In sum, HCS during the clinical years provides the occasion for students to critically examine and assess their clinical experiences, role-models, and other elements of the hidden curriculum and use these as learning opportunities to guide them during their professional training and growth (Holmes et al. 2015; Atherley et al. 2019). As learners, they become able to anticipate and reflect together how they would manage problematic situations and what traits and qualities of good doctoring will be most important in their future roles as physicians (Wald et al. 2015; Cruess, Cruess, and Steinert 2016). The class discussions are guided by a critical perspective whose purpose is for students to gain insight into their experiences, without assuming necessarily that their interpretations are authoritative. In short, the small group discussions enable students to illuminate and critically analyze the hidden curriculum giving them a greater degree of mastery over how they choose to develop as professionals and virtuous physicians in training.

Conclusion

This paper describes a longitudinal virtue ethics course in medical education as an approach to address and offset the adverse effects of the hidden curriculum while also strengthening students’ awareness of the positive elements on their learning environment. This course has evolved over time providing students many occasions over the four years to consider the traits and qualities, indeed the virtues, of doctoring that they hope to embody for themselves as aspiring healthcare professionals. The essence of HCS is to foster a critical, but respectful, attitude in students toward their learning environment and to be able to assess their clinical role models, both positively and negatively, in terms of what they are being taught and how they intend to manage similar situations as future physicians. This critical attitude, we maintain, is the only viable antidote, short of having uniformly ideal role models, to the negative aspects of the hidden curriculum.

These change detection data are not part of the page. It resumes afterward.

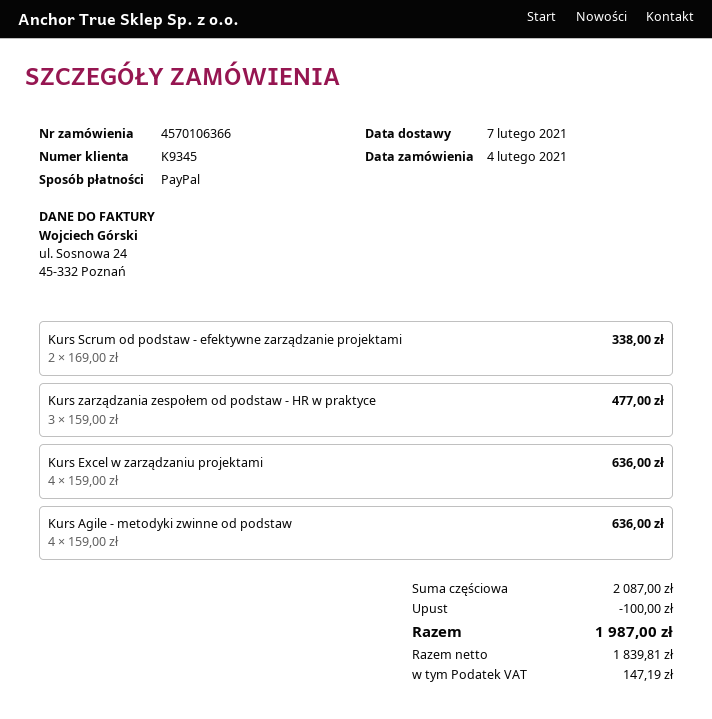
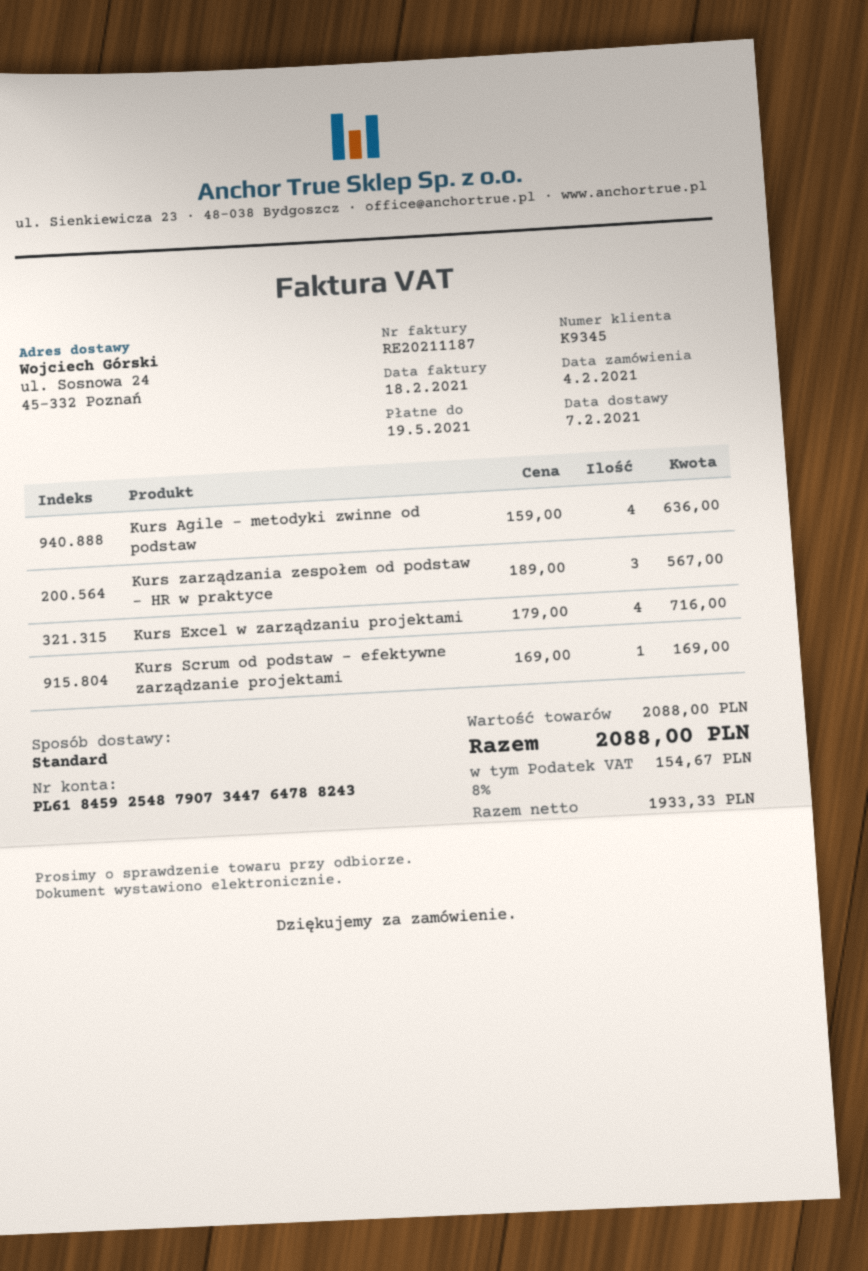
Kurs Scrum od podstaw - efektywne zarządzanie projektami: 2 x 169.00 = 338.00 -> 1 x 169.00 = 169.00
Kurs zarządzania zespołem od podstaw - HR w praktyce: 3 x 159.00 = 477.00 -> 3 x 189.00 = 567.00
Kurs Excel w zarządzaniu projektami: 4 x 159.00 = 636.00 -> 4 x 179.00 = 716.00
subtotal: 2087.00 -> 2088.00
discount: 100.00 -> none
net: 1839.81 -> 1933.33
tax: 147.19 -> 154.67
total: 1987.00 -> 2088.00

HCS was implemented during a time of medical curriculum reform nationally, suggesting that a similarly sweeping change today may be difficult for many medical schools. Regardless of how an ethics and professionalism approach is implemented, care needs to be taken in selecting faculty preceptors who can create supportive environments in which students can honestly and openly discuss their experiences without fear of negative repercussions. We have been fortunate to receive solid support for HCS at our institution because of strong clinical faculty and administrative leadership who recognize that this four-year integrated ethics and professionalism curriculum is essential to students’ preparation to become virtuous physicians.